→ **ASSIGNMENT**
Find "align-items: flex-end ->" below and begin at its line; stop after the line with "width: 186px ->". Output those lines exactly, without pictures.

################

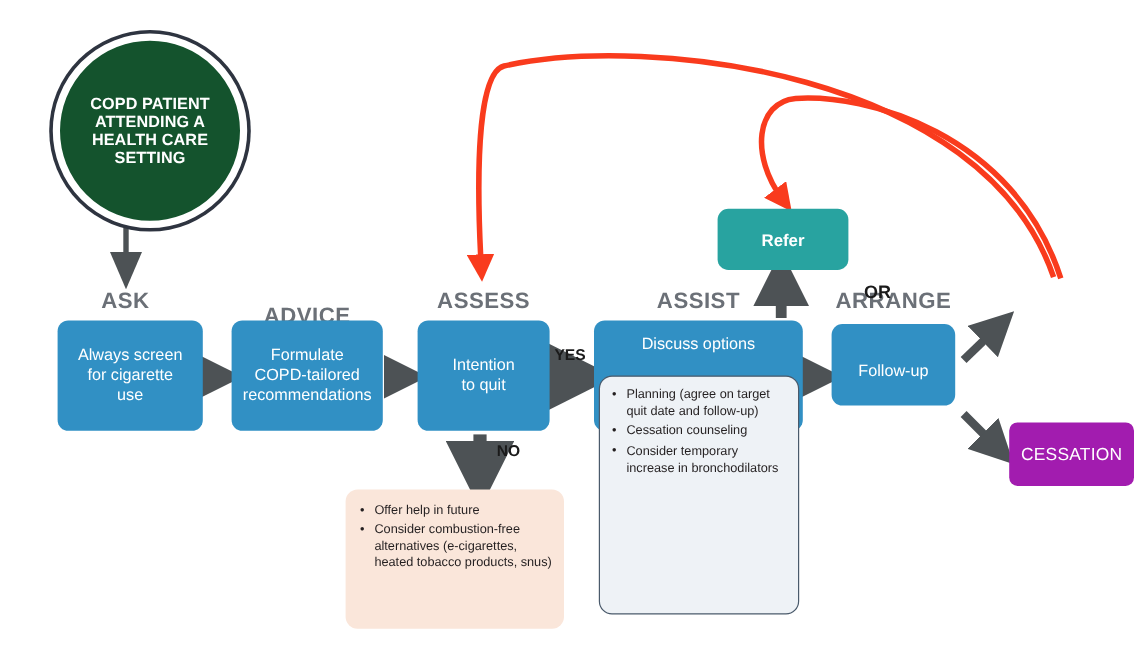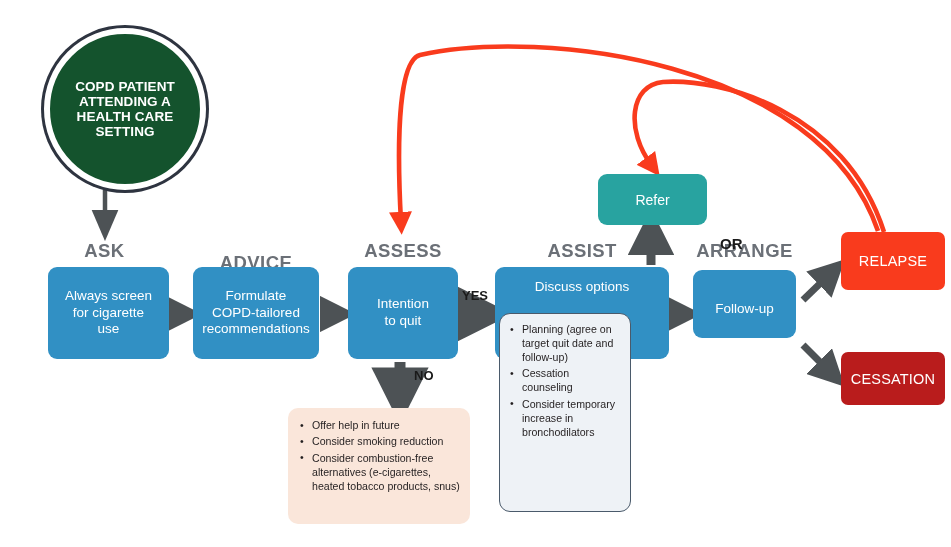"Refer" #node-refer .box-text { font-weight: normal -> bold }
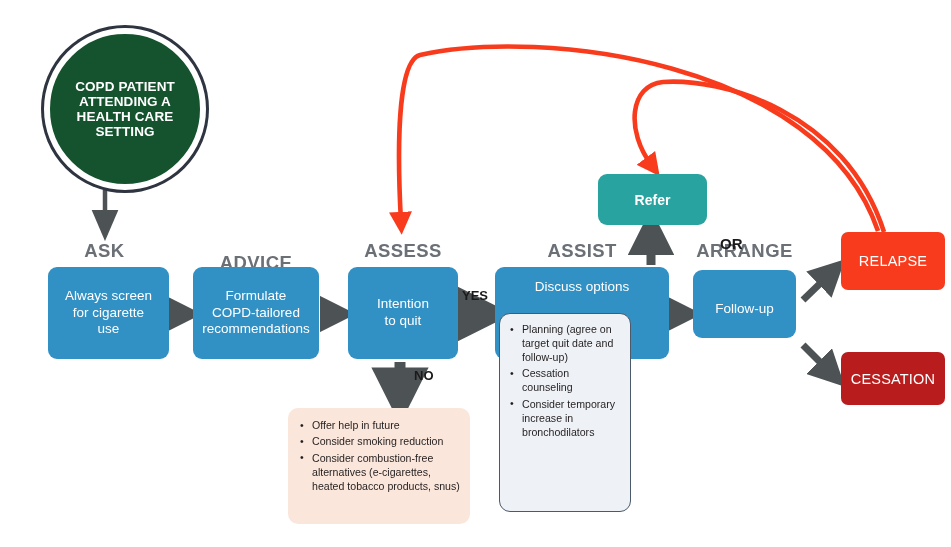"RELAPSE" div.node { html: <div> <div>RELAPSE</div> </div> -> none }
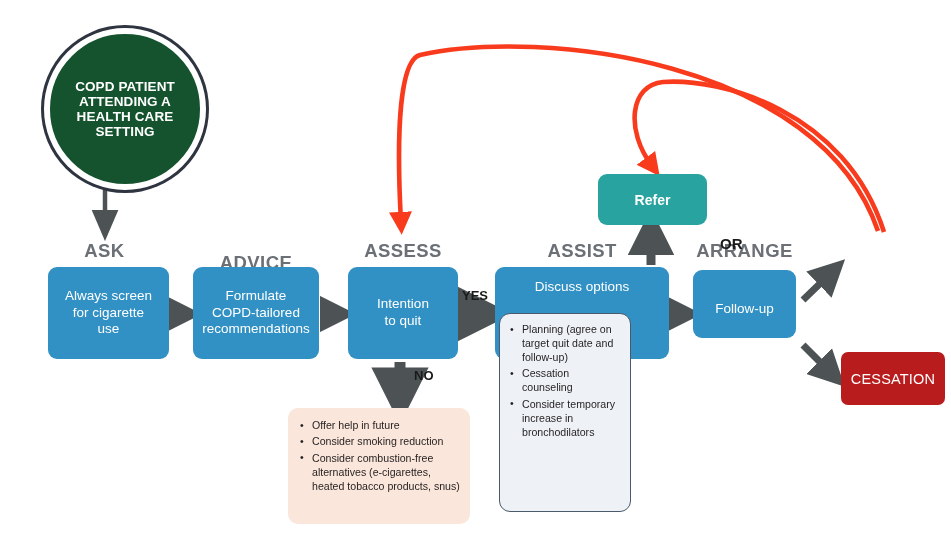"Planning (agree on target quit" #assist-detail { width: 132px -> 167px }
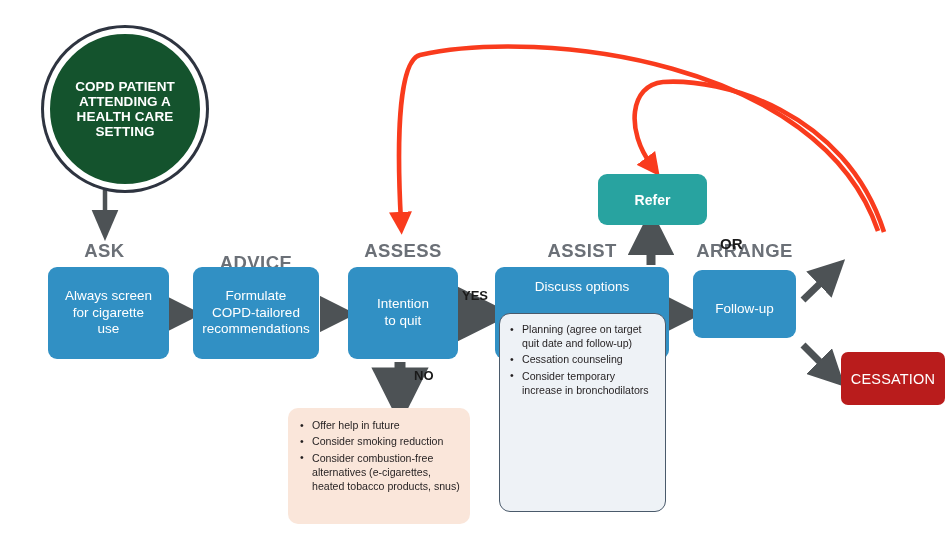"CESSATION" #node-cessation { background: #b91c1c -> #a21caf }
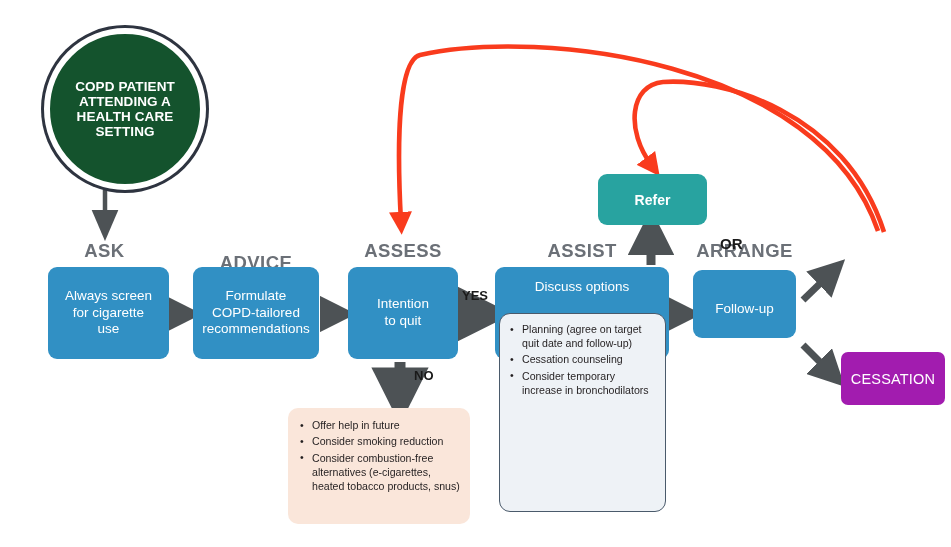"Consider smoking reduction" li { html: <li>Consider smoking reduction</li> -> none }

################

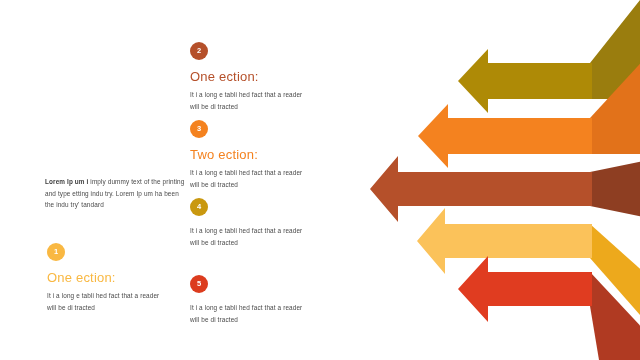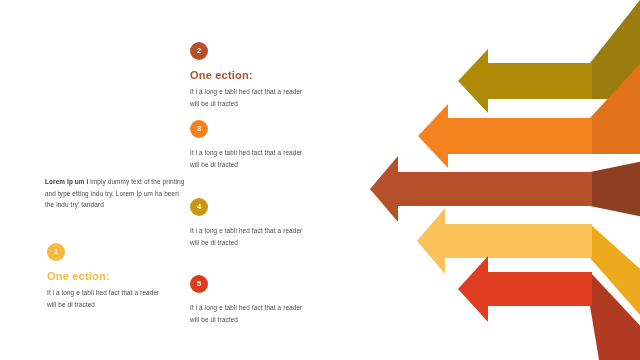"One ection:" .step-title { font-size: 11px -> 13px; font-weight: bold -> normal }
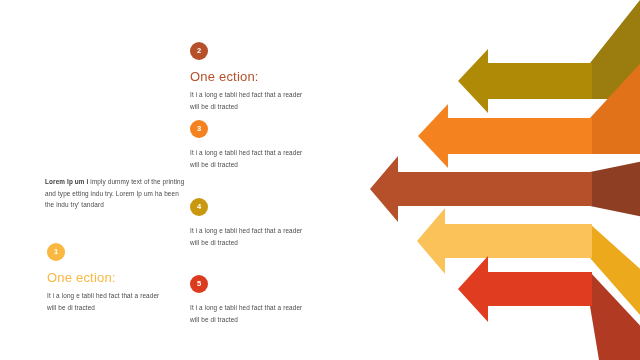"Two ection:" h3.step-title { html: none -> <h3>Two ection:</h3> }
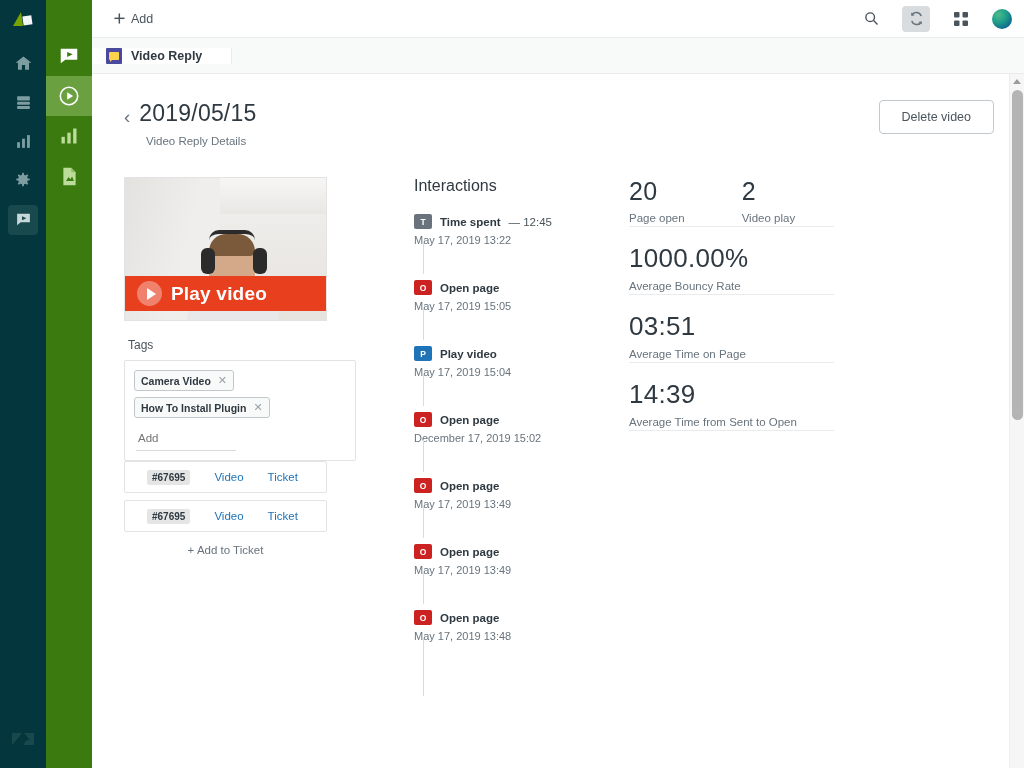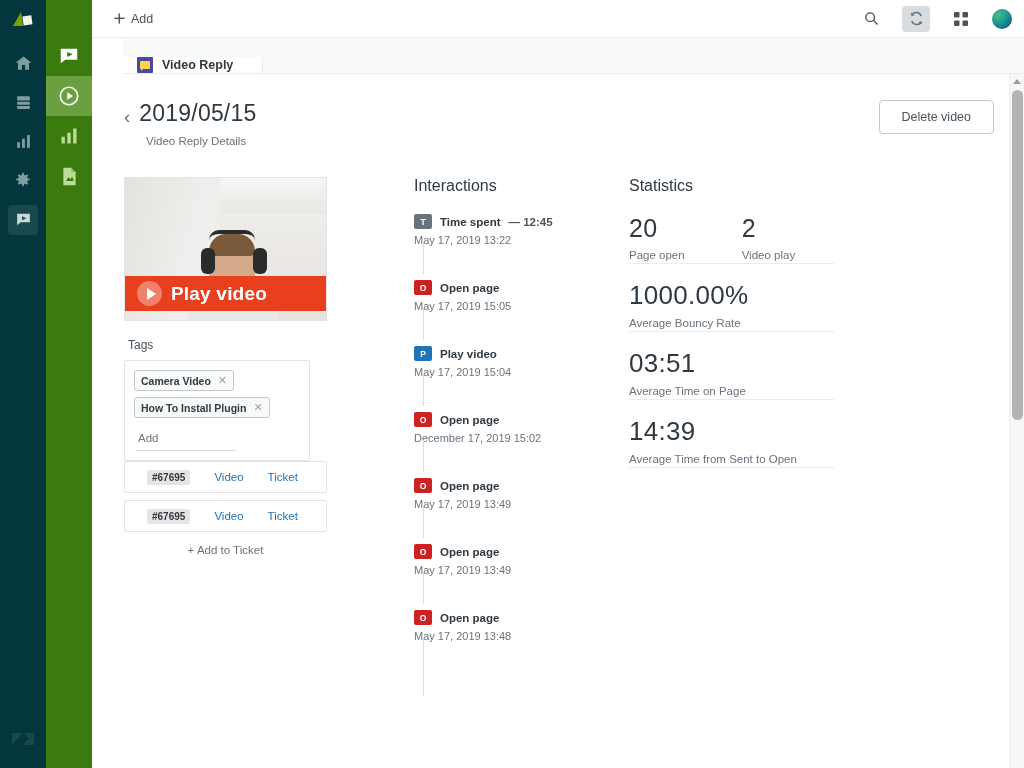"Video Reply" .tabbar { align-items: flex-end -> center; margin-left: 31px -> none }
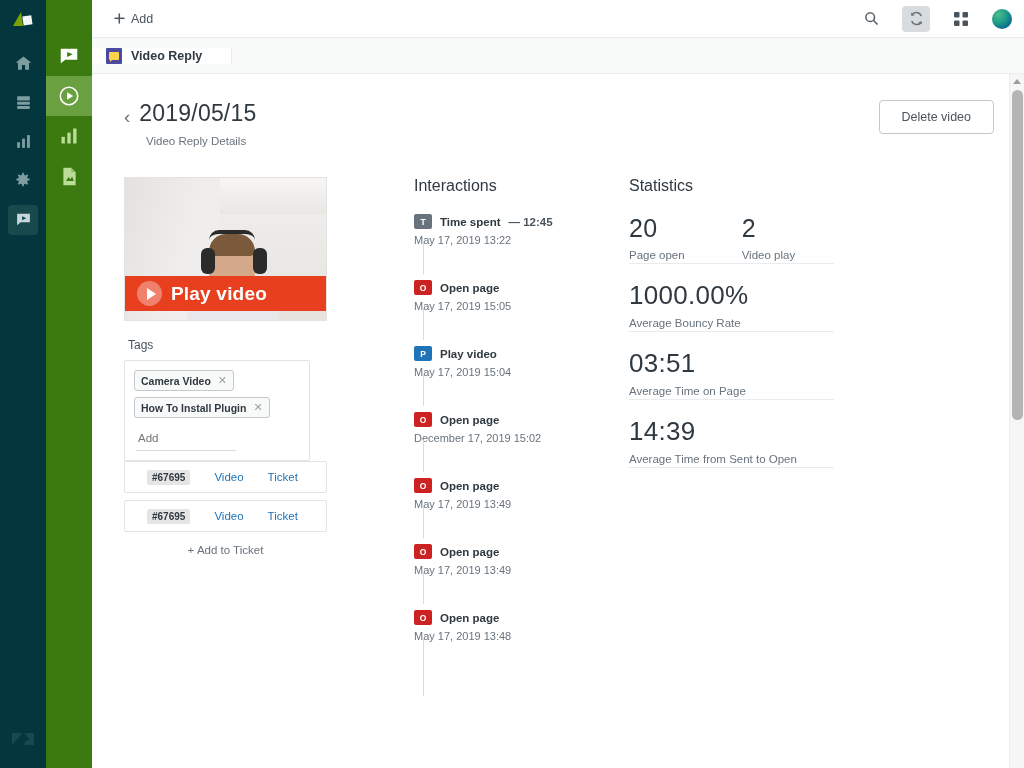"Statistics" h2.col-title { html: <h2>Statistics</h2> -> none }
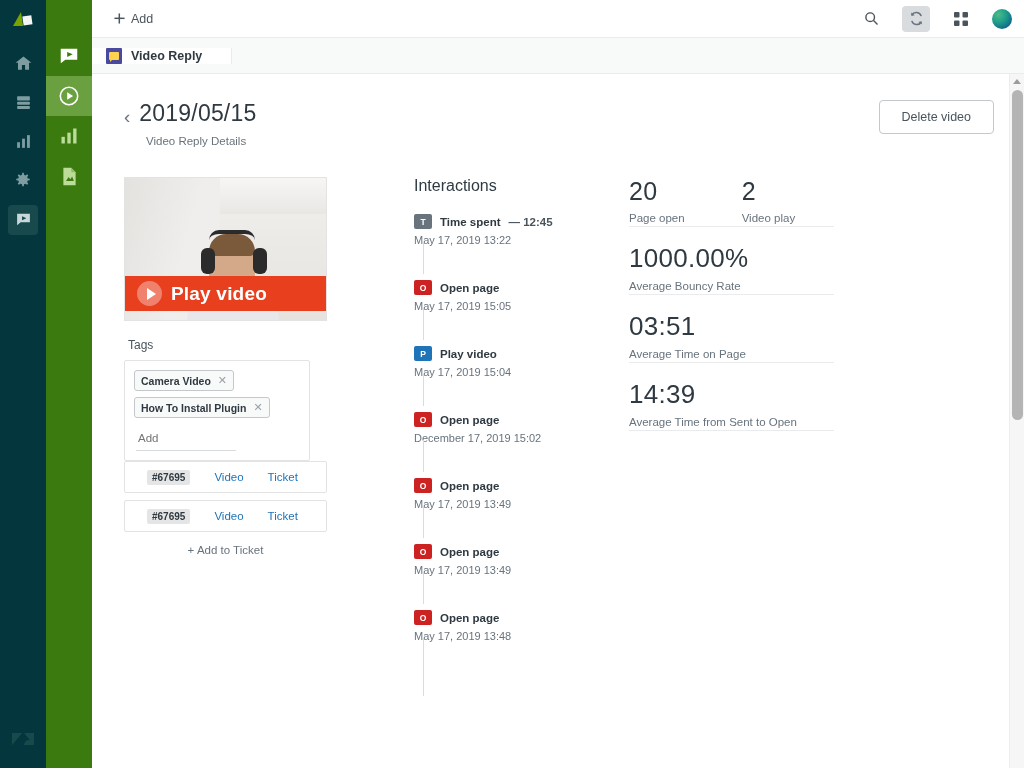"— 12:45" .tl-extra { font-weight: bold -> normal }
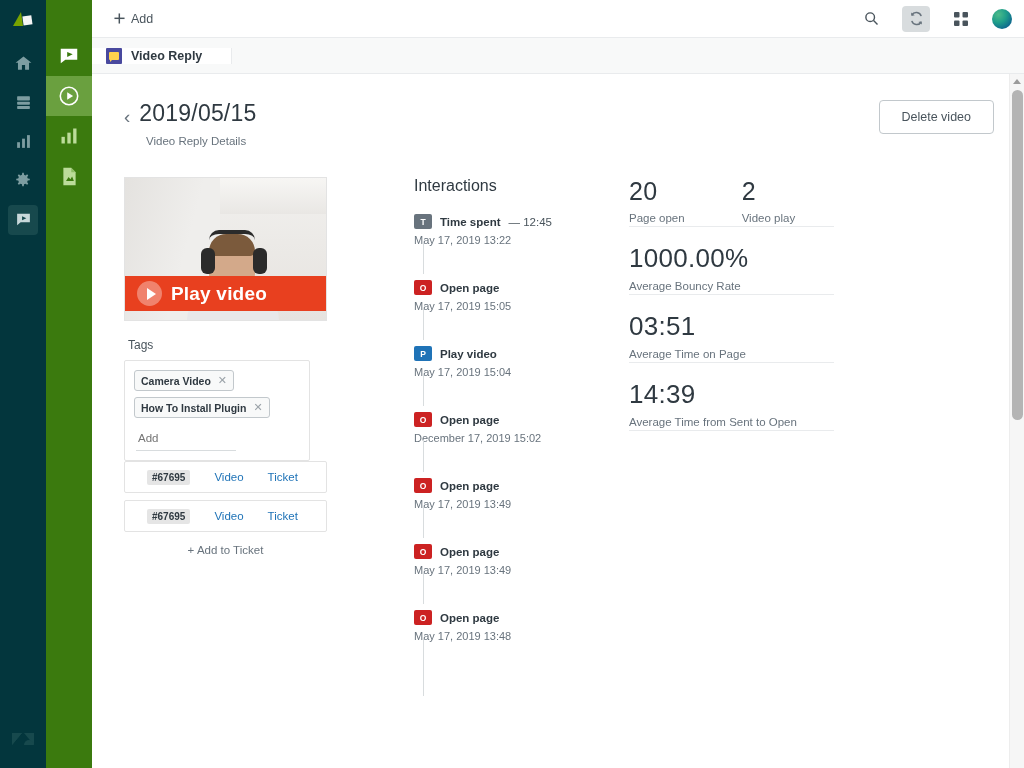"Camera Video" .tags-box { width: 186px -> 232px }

################

→ **EXERCISE RESPONSE**
"Video Reply" .tabbar { align-items: flex-end -> center; margin-left: 31px -> none }
"Statistics" h2.col-title { html: <h2>Statistics</h2> -> none }
"— 12:45" .tl-extra { font-weight: bold -> normal }
"Camera Video" .tags-box { width: 186px -> 232px }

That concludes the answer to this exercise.